Lastly, we must not forget that countless others have endured quite admirable, indeed quite holy deaths. Their fame never passed onto posterity, their names were never remembered except by those closest to them, and even these have since passed. Yet, one more charm we must recall.
It happened not long ago in a monastery. A sickly monk was examined by a doctor who gave the unfortunate prognosis: "It looks as if this illness will not be getting any better." "And?" asked the monk searching for more information. "You will most likely die from this," answered the doctor sadly. After a pause the monk replied, "And that is it?" And that is it. As if the monk could then sigh in relief assured by the doctor's expert opinion that nothing worse than death was approaching.
"No one has ever died who was not destined to die at some time" says St. Augustine (City of God, Book I). These lives we have examined, these deaths we have just reflected on should give us courage that the end of earthly life is not a highly unique phenomenon for any of us and it need not be perceived as an ultimate misfortune. May the frequent remembrance of their deaths charm away our fears for, indeed, not even death remains as an absolute evil that exists beyond the providence of God. It too lies within His sight, each of our deaths He already sees. Death does not exist beyond His control. The prayer in the Roman funeral liturgy cannot be more succinct and accurate when it states that in dying "life is changed, not ended."
As a person walking on a trail in unfamiliar woods approaches a steep incline, he cannot help but wonder: What is on the other side of this hill? Does the ground flatten out again into a sort of plateau and the trail leisurely continue on? Is the top of the hill a genuine peak opening his view at the summit to the decline of the grade below? Or does the surmounting of this incline only lead him to another that will inevitably lead him to heights yet to be seen? There is no way of knowing except by reaching the top and seeing.

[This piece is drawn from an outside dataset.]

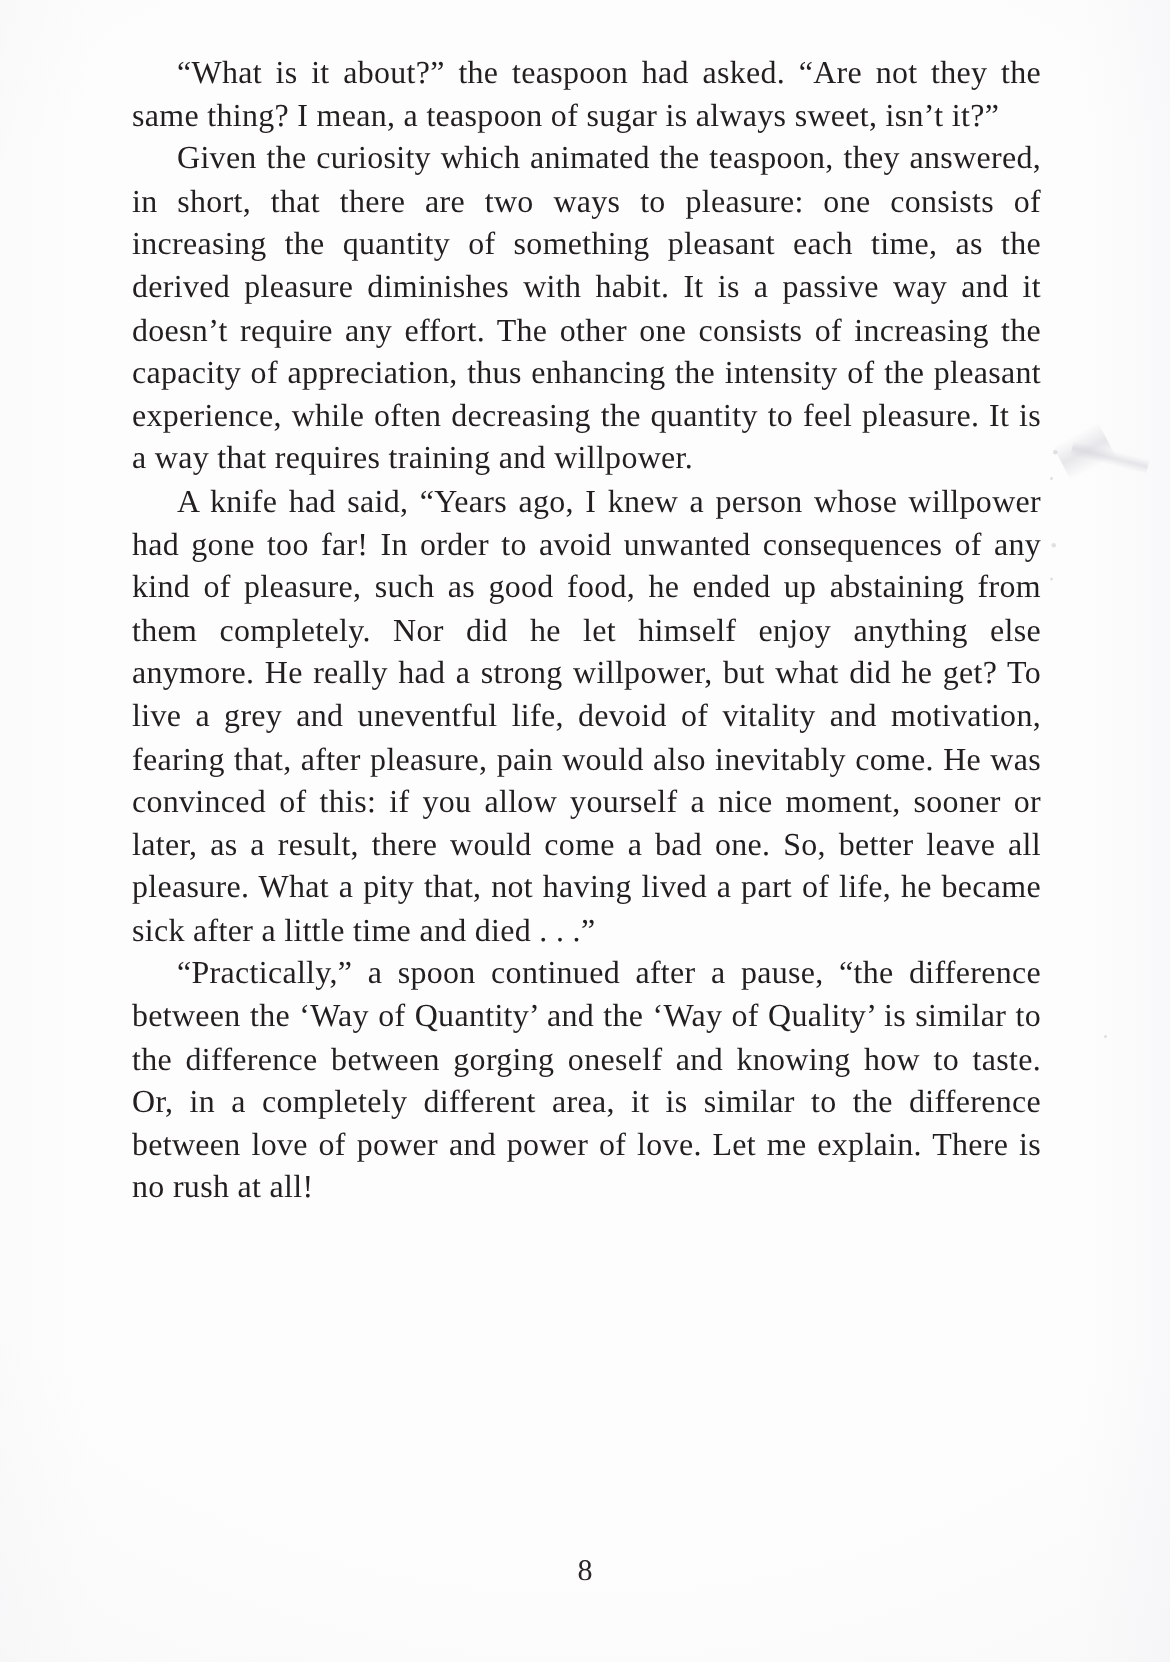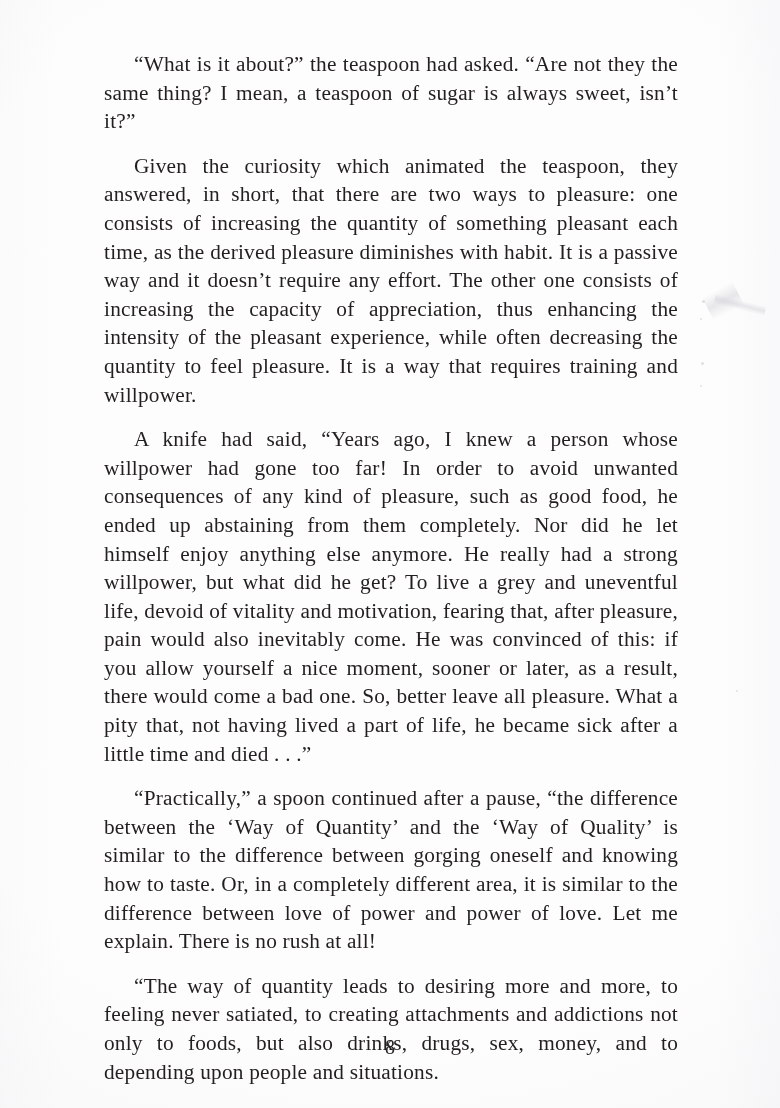"“What is it about?” the" p.body-paragraph { margin: 16px -> 0 }
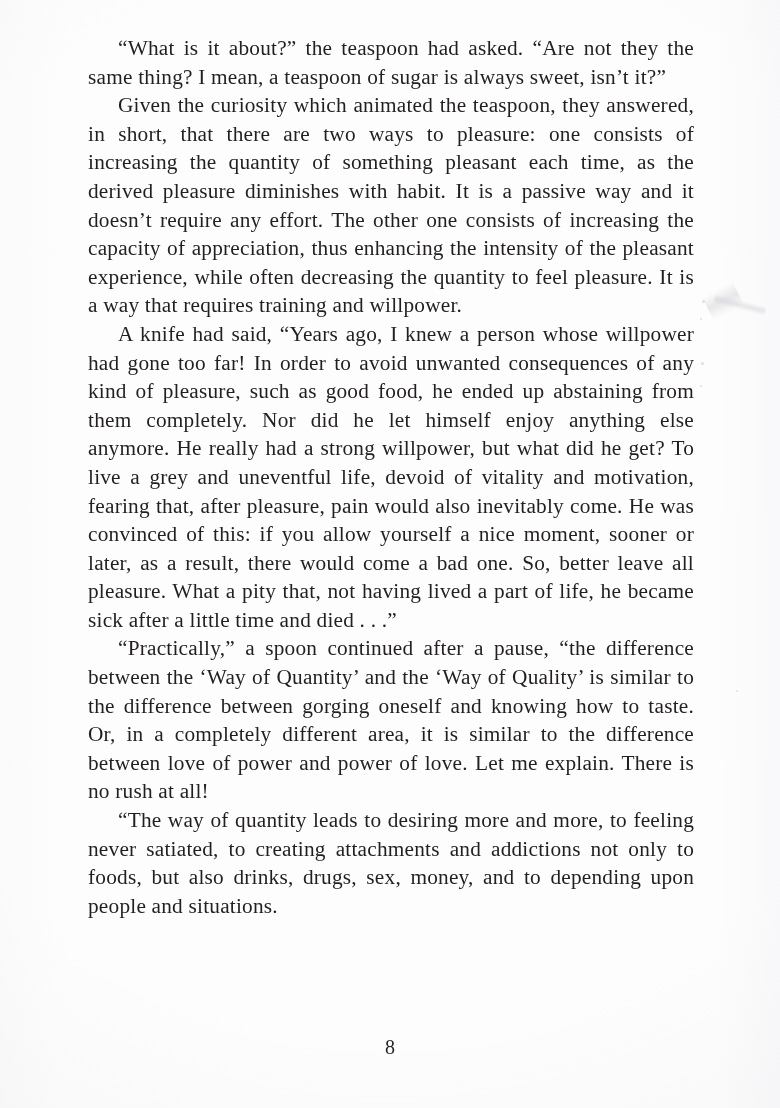"“The way of quantity leads" p.body-paragraph { html: <p>“The way of quantity leads to desiring more and more, to feeling never satiated, to creating attachments and addictions not only to foods, but also drinks, drugs, sex, money, and to depending upon people and situations.</p> -> none }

Perhaps this simple image of the hiker and the hill might shape our perception of how we are to view death. Encouraged by numerous others who have bravely climbed the ascent to the top, we are spurred on by their example to see for ourselves what is on the other side of death. Death will be for us a type of surmounting that will inevitably lead us into view of what lies on the other side. But we must first go to the top of the hill to see.
And at the top of this hill, we hear again the two crowds cry out, one in taunts, the other in pleas: "Let the Christ, the King of Israel, come down now from the cross, that we may see and believe" (Mk 15:32). Yet, over and above these two groups, we can imagine yet another type of person watching the spectacle of Calvary and we can perceive him silently petition the Lord in his own heart: "Lord, do not come down from the cross at this hour! Finish the lesson for us and remain there. Show us what it means to live by what it means to die. Stay upon the cross that we may see and believe for we long to hear the voice of the true Charmer."